Showing posts with label CUDA. Show all posts
Showing posts with label CUDA. Show all posts

Monday, March 3, 2025

Selecting CUDA Devices

I observed that when I run a Pytorch program on a system with GPUs, the Pytorch runner dispatches the computational tasks to both GPUs. Since the program is not optimized for using multiple GPUs, the performance using the two GPU is worse than just using one. A simple method to address this turns out to be that we inform Pytorch to use a designated GPU via environmental variable CUDA_VISIBLE_DEVICES.

For instance, to run a task run_task.sh, we can 

 CUDA_VISIBLE_DEVICES=0 ./run_task.sh SEED=1234

which results in running the task on a single GPU. 
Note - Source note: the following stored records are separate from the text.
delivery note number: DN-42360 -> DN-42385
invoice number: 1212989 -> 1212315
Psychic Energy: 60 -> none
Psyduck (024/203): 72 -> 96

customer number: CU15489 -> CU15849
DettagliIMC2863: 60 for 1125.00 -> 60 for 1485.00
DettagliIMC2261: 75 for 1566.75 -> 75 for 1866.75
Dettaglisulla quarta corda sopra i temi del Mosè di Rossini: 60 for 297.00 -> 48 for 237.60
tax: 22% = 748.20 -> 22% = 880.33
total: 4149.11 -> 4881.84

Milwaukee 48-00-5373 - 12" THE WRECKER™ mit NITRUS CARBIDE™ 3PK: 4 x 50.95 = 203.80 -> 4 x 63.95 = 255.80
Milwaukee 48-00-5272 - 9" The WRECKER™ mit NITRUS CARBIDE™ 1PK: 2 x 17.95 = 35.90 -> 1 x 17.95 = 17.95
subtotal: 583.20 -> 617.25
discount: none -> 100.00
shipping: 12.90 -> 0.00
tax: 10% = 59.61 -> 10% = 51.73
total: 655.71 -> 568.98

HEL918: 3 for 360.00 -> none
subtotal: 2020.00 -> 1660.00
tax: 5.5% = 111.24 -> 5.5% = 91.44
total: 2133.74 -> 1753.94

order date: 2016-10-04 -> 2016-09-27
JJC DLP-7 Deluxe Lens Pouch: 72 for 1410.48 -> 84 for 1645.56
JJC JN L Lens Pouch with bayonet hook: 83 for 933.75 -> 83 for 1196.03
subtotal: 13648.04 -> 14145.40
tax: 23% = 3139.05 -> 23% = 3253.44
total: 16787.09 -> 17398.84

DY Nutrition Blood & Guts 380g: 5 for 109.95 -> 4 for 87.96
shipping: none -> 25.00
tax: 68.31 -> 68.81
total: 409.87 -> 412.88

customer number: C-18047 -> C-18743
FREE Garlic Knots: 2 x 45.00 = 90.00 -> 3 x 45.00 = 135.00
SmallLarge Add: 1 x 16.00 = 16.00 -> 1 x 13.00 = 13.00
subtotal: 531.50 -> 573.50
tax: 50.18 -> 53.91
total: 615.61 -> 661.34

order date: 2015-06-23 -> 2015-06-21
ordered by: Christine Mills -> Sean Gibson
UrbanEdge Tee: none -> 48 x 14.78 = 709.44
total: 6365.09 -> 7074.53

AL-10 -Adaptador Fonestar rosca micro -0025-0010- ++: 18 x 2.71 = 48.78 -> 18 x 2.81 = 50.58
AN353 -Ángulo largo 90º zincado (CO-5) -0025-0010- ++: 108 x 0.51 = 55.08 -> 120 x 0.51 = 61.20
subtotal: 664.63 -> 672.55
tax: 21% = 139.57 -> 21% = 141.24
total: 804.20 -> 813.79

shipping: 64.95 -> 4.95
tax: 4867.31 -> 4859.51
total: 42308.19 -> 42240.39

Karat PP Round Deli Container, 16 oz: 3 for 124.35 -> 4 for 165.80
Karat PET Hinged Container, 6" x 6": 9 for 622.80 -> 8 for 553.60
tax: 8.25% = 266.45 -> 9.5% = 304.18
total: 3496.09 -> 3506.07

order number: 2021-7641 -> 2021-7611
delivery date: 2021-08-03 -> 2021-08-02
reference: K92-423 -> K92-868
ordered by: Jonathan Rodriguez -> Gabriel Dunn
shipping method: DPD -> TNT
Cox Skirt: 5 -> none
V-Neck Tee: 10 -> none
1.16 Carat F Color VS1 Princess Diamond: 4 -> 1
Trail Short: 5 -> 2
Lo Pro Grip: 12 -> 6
For the non-optimized program, I got much better computational efficiency by doing than letting each run on two GPUs:

 CUDA_VISIBLE_DEVICES=0 ./run_task.sh SEED=1234

 CUDA_VISIBLE_DEVICES=1 ./run_task.sh SEED=4321




 


 

Sunday, March 26, 2023

Installing GPU Driver for PyTorch and Tensorflow

To use GPU for PyTorch and Tensorflow, a method I grow fond of is to install GPU driver from RPM fusion, in particular, on Debian or Fedora systems where only free packages are included in their repositories. Via this method, we only install the driver from RPM fusion, and use Python virtual environment to bring in CUDA libraries.

  1. Configure RPM Fusion repo by following the instruction, e.g., as follows:
    
        sudo dnf install https://mirrors.rpmfusion.org/free/fedora/rpmfusion-free-release-$(rpm -E %fedora).noarch.rpm https://mirrors.rpmfusion.org/nonfree/fedora/rpmfusion-nonfree-release-$(rpm -E %fedora).noarch.rpm
        
  2. Install driver, e.g.,
    
        sudo dnf install akmod-nvidia
        
  3. Add CUDA support, i.e.,
    
        sudo dnf install xorg-x11-drv-nvidia-cuda
        
  4. Check driver by running nvidia-smi. If it complains about not being able to connect to the driver, reboot the system.

If we use PyTorch or Tensorflow only, there is need to install CUDA from Nvidia.

Reference

  1. https://rpmfusion.org/Configuration

Tuesday, February 7, 2023

Tensorflow Complains "successful NUMA node read from SysFS had negative value (-1)"

To test GPU support for Tensorflow, we should run the following according to the manual of Tensorflow


python3 -c "import tensorflow as tf; print(tf.config.list_physical_devices('GPU'))"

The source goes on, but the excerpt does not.